Нина Всеволодовна помолчала, как бы прислушиваясь к тому, что думает сию минуту Корнилов, потом заговорила снова:
— Я объясняла ему, что жизнь и единомышленников тоже делает заклятыми врагами, и не так уж редко... Он? Отвечал, что жизнь такова, какой видит ее человек. Я? Нет, не надо об этом вспоминать, не надо, нехорошо...
Если бы сейчас случилось что-нибудь одно!

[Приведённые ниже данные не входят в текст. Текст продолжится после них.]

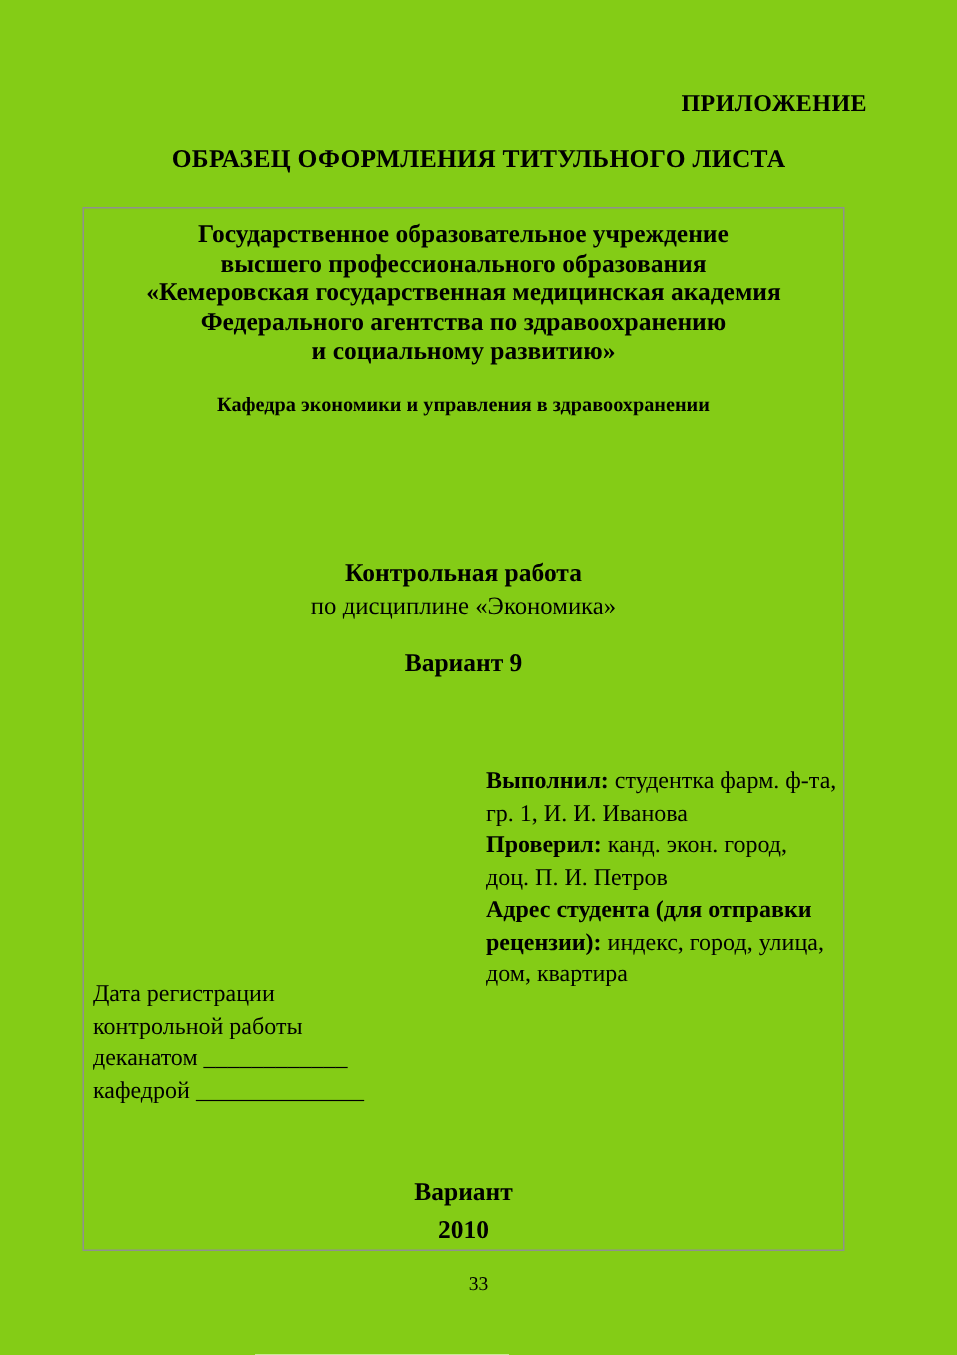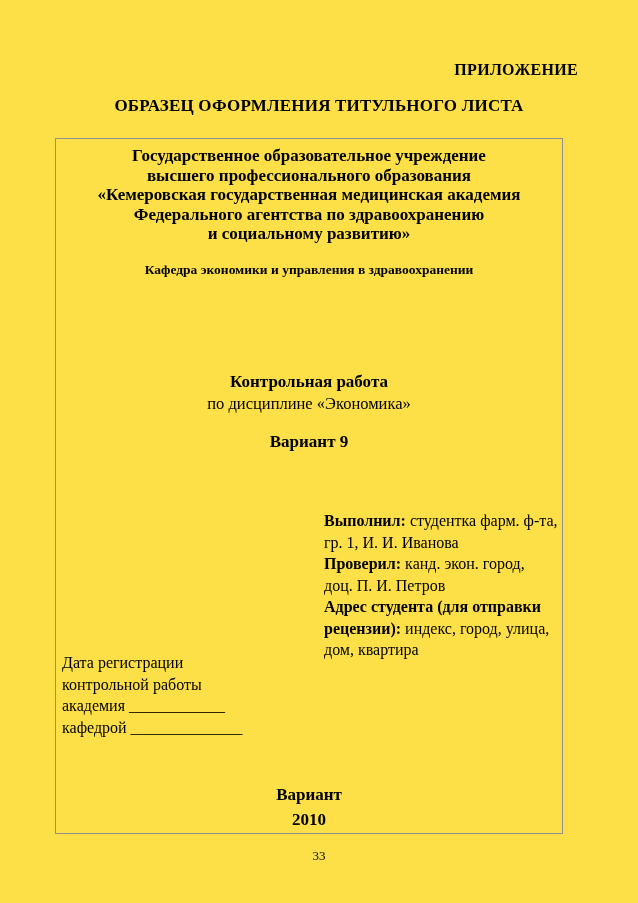--- a/index.html
+++ b/index.html
@@ -9,7 +9,7 @@
     width: 638px;
     height: 903px;
     margin: 0 auto;
-    background: #fde047;
+    background: #84cc16;
     color: #000000;
     font-family: "Liberation Serif", "DejaVu Serif", serif;
     overflow: hidden;

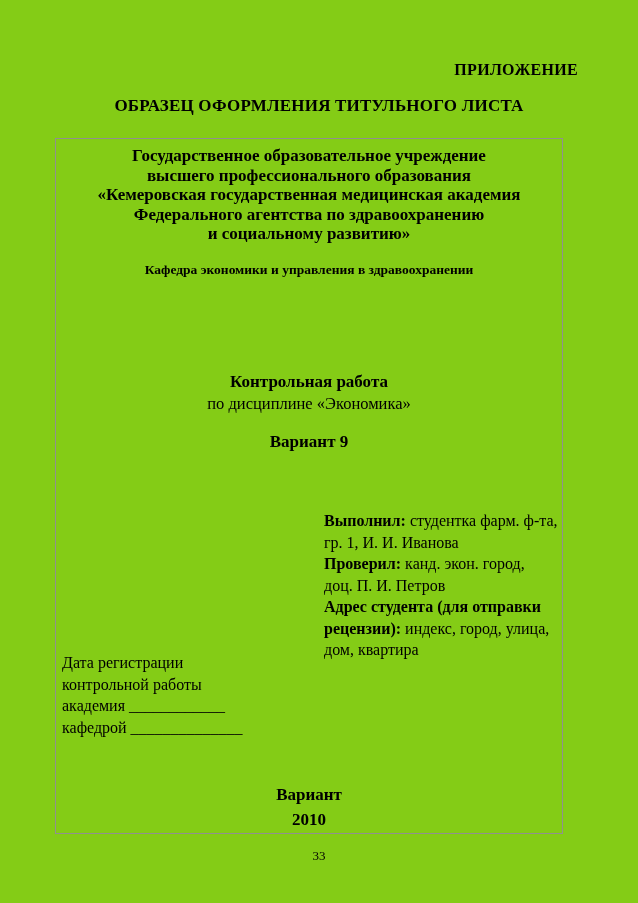--- a/index.html
+++ b/index.html
@@ -148,7 +148,7 @@
     <div class="registration-block">
       <div>Дата регистрации</div>
       <div>контрольной работы</div>
-      <div>академия ____________</div>
+      <div>деканатом ____________</div>
       <div>кафедрой ______________</div>
     </div>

Одно Корнилов понял бы, хватило бы ума, но тут случилось сразу очень многое, и, лихорадочно думая о Сене Сурикове, о фотографиях времен гражданской войны, о «ты» и «вы», еще о чем-то и о чем-то, он не думал ни о чем и ничего не понимал.
Он стал говорить о том, как трудно жилось Ременных в его тесной квартирке и что это счастье для всей многочисленной семьи, когда он, Корнилов, освобождал комнатушку, в которой Ременных устроил теперь кабинет и спальню и находится там безвыездно, не катается больше по всем закоулкам квартиры с папками и бумагами в руках в поисках какого-нибудь пристанища; и о том, в какой чистоте, тишине, в каком рабочем напряжении протекает жизнь Анатолия Александровича и Лидии Григорьевны Прохиных, что в их комнатах все еще витает образ сыночка Ванечки и другие образы, о Груне он рассказывал, как Груня обожает своих хозяев, о том, как бесконечно страдает Никанор Евдокимович из-за странной, прямо-таки болезненной любви к своему племяннику Витюле, а Витюля мстит старику за его любовь к нему.